Dua siswa SMAN di surabaya
barat ditangkap karena menjual kunci jawaban Unas,
berita ini saya melihatnya di sebuah stasiun telivisi swasta pagi hari ketika
saya hendak mempersiapkan diri untuk berangkat mengajar saya sempat tersentak
dengan pemberitaan tersebut, dengan penasaran dan kaget, saya mencoba duduk
perlahan menyaksikan berita itu dengan seksama.

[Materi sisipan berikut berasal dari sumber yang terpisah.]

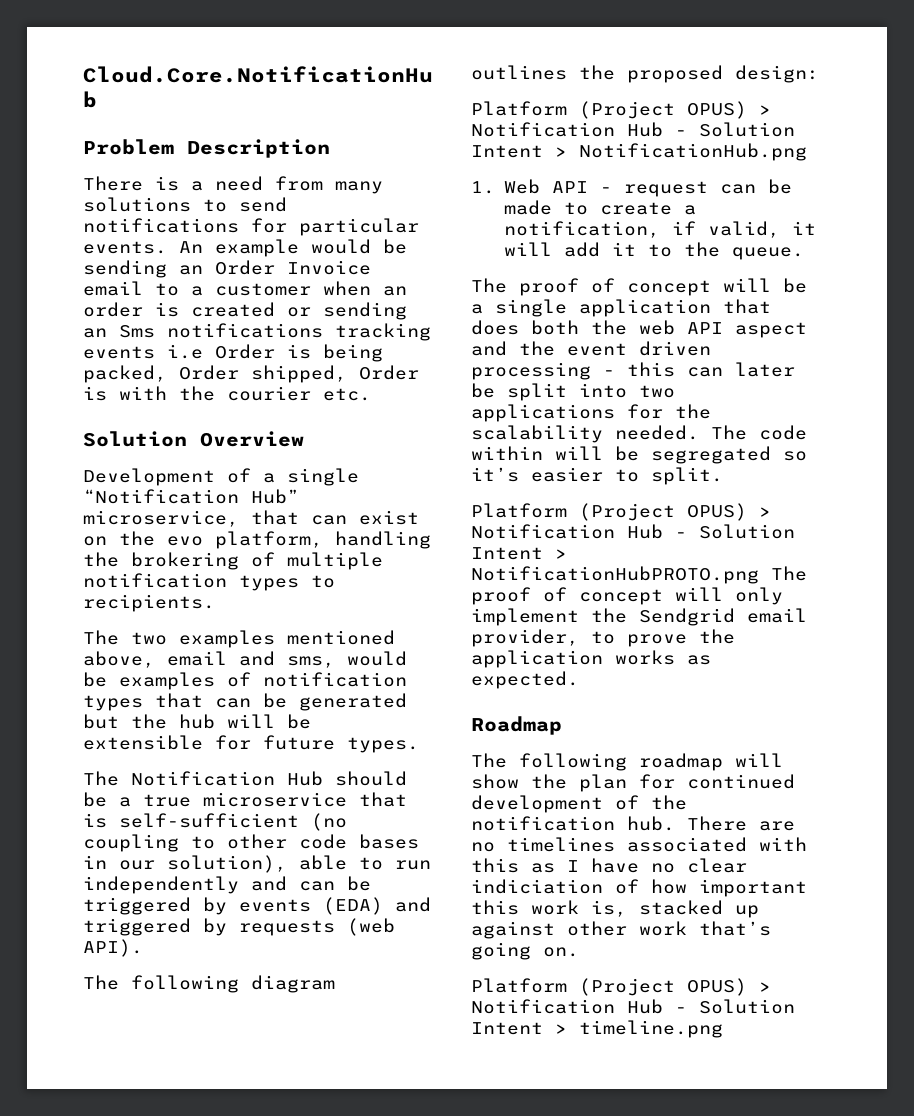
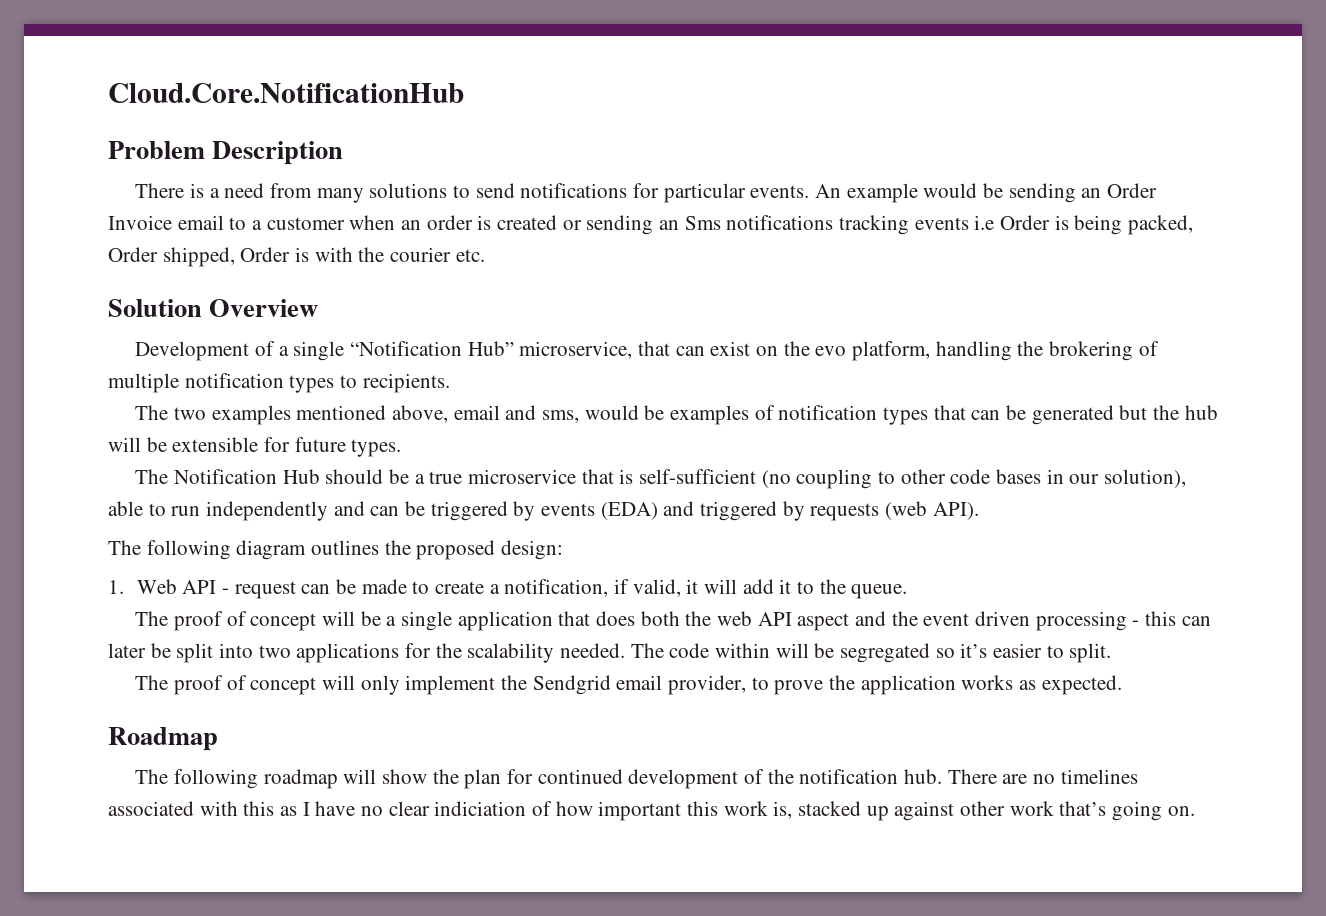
[471,101,771,119] [471,122,795,137] [471,143,807,161] // Platform (Project OPUS) > Notification Hub - Solution Intent > NotificationHub.png -> (564, 550) none
[471,503,771,521] [471,524,795,539] [471,547,567,560] [471,566,759,584] Platform (Project OPUS) > Notification Hub - Solution Intent > NotificationHubPROTO.png -> (1112, 653) none
[471,978,771,996] [471,999,795,1014] [471,1020,723,1038] // Platform (Project OPUS) > Notification Hub - Solution Intent > timeline.png -> (1195, 811) none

Rabu 16 april 2014 dini hari 2
siswa SMAN surabaya ini diamankan petugas,terkait beredarnya kunci jawaban..!! dari pemberitaan itu saya
merasa bersedih dan marah, dua pertanyaan langsung terbesit dalam benak
saya,yang pertama apakah anak Indonesia, khususnya anak surabaya sudah
meninggalkan arti kejujuran. Kedua sebagai warga surabaya, dan juga seorang
pengajar apa yang harus saya perbuat unutk menumbuhkan nilai-nilai kejujuran
yang bukan hanya sebatas memaknai arti kejujuran, tetapi mampu menghujamkan esensi
kejujuran ke dalam hati setiap anak dan mengaplikasikannya kepada kehidupan
sehari-hari. Hingga berita ini masih terngiang dan menjadi tugas buat saya
pribadi.
Sebuah tulisan Siswi SMA Khadijah yang bernama nurmilla yang ramai di
perbincangkan di media sosial media,hingga sampai masuk k meja menteri
pendidikan M.Nuh dan menjadi perbincangan seluruh khalayak berbagai kalangan.
Dimana pesan tulisan dari siswi SMA khadijah-surabaya yang saya kutip sbb: “perbaikilah UNAS, perbaikilah sistem
pendidikan di negeri ini, dan kembalikan sekolah yang kami kenal. Sekolah yang
mengajarkan pada kami bahwa kejujuran itu adalah segalanya. Sekolah yang tidak
akan diam saat melihat kadernya melakukan tindak kecurangan. Kami mulai
kehilangan arah, Pak. Kami mulai tidak tahu kepada siapa lagi kami harus
percaya. Kepada siapa lagi kami harus mencari kejujuran, ketika lembaga yang mengajarkannya
justru diam membisu ketika saat untuk mengamalkannya tiba...”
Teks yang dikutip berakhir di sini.